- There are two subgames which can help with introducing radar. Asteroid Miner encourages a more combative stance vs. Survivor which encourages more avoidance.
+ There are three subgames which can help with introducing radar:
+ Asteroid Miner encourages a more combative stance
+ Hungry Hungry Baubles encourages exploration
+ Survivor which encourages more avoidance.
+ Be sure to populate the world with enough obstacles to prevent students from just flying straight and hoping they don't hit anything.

════

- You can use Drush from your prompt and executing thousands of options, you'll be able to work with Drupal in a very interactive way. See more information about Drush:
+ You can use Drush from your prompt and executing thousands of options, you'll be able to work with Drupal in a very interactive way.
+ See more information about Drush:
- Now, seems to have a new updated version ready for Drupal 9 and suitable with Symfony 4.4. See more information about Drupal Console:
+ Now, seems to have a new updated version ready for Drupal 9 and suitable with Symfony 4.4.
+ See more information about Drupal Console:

════

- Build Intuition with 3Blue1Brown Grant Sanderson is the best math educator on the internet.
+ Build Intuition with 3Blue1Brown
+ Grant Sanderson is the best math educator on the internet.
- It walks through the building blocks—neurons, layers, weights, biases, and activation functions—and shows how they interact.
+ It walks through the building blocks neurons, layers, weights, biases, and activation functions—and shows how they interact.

════

EXERCISE AIM — What you return must be the lines above that run from the line with "- There are" to the line with "don't hit anything.", inclusive, each copied exactly.

ANSWER SPACE —
- There are two subgames which can help with introducing radar. Asteroid Miner encourages a more combative stance vs. Survivor which encourages more avoidance.
+ There are three subgames which can help with introducing radar:
+ Asteroid Miner encourages a more combative stance
+ Hungry Hungry Baubles encourages exploration
+ Survivor which encourages more avoidance.
+ Be sure to populate the world with enough obstacles to prevent students from just flying straight and hoping they don't hit anything.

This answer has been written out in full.